1 de maio de 2011

O Povo - texto de Eça de Queiroz

O povo 

(Eça de Queiroz)


Há no mundo uma raça de homens com instintos sagrados e luminosos, com divinas bondades do coração, com uma inteligência serena e lúcida, com dedicações profundas, cheias de amor pelo trabalho e de adoração pelo bem, que sofrem, e se lamentam em vão.


Estes homens são o Povo. 


Estes homens, sob o peso do calor e do sol, transidos pelas chuvas, e pelo frio, descalços, mal nutridos, lavram a terra, revolvem-na, gastam a sua vida, a sua força, para criar a pão, o alimento de todos.


Estes são o Povo, e são os que nos alimentam. 


Estes homens vivem nas fábricas, pálidos, doentes, sem família, sem doces noites, sem um olhar amigo que os console, sem ter o repouso do corpo e a expansão da alma, e fabricam o linho, o pano, a seda, os estofos.


Estes homens são o Povo, e são os que nos vestem. 
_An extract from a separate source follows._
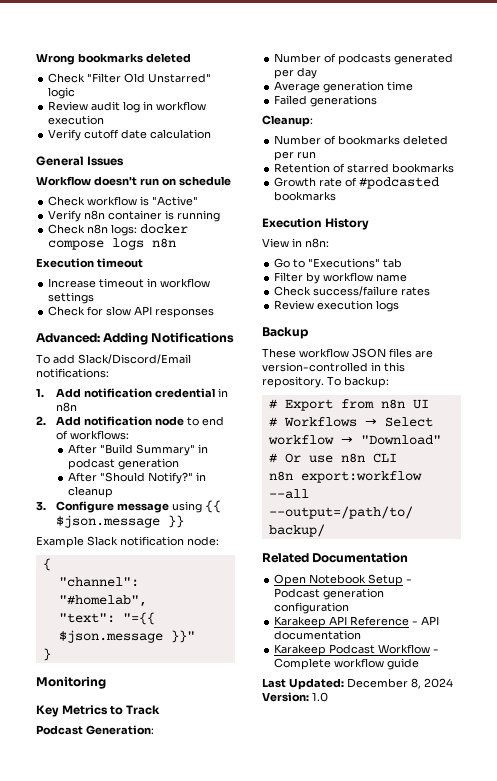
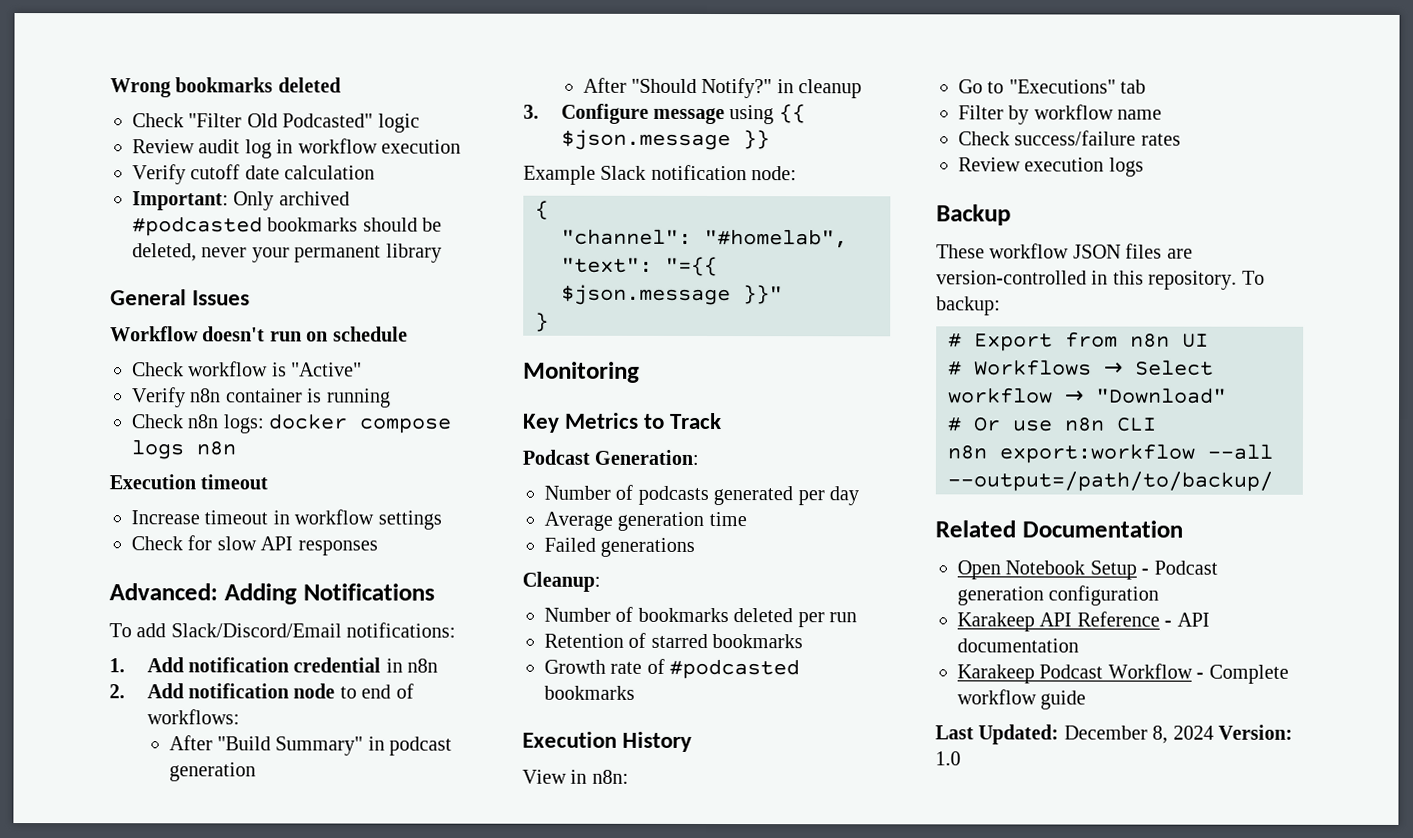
- Check "Filter Old Unstarred" logic
+ Check "Filter Old Podcasted" logic
+ Important: Only archived #podcasted bookmarks should be deleted, never your permanent library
Estes homens vivem debaixo das minas, sem o sol e as doçuras consoladoras da Natureza, respirando mal, comendo pouco, sempre na véspera da morte, rotos, sujos, curvados, e extraem o metal, o minério, o cobre, o ferro, e toda a matéria das indústrias. 


Estes homens são o Povo, e são as que nos enriquecem. 


Estes homens, nos tempos de lutas e de crises, tomam as velhas armas da Pátria e vão, dormindo mal, com marchas terríveis, a neve, a chuva, ao frio, nos calores pesados, combater e morrer longe dos filhos e das mães, sem ventura, esquecidos, para que nós conservemos o nosso descanso opulento. 


Estes homens são o Povo, e são os que nos defendem. 


Estes homens formam as equipagens dos navios, são lenhadores, guardadores de gado, servos mal retribuídos e desprezados. 


Estes homens, são os que nos servem. 



E o mundo oficial, opulento, soberano, o que faz a estes homens que o vestem, que o alimentam, que o enriquecem, que o defendem, que o servem?
Primeiro, despreza-os ao não pensar neles, não vela por eles; trata-os como se tratam os bois; deixa-lhes apenas uma pequena porção dos seus trabalhos dolorosos; não lhes melhora a sorte, cerca-os de obstáculos e de dificuldades; forma-lhes em redor uma servidão que os prende e uma miséria que os esmaga; não lhes dá protecção; e, terrível coisa, não os instrui: deixa-lhes morrer a alma.


É por isso que os que têm coração e alma, e amam a Justiça, devem lutar e combater pelo Povo.


E ainda que não sejam escutados, têm na amizade dele uma consolação suprema.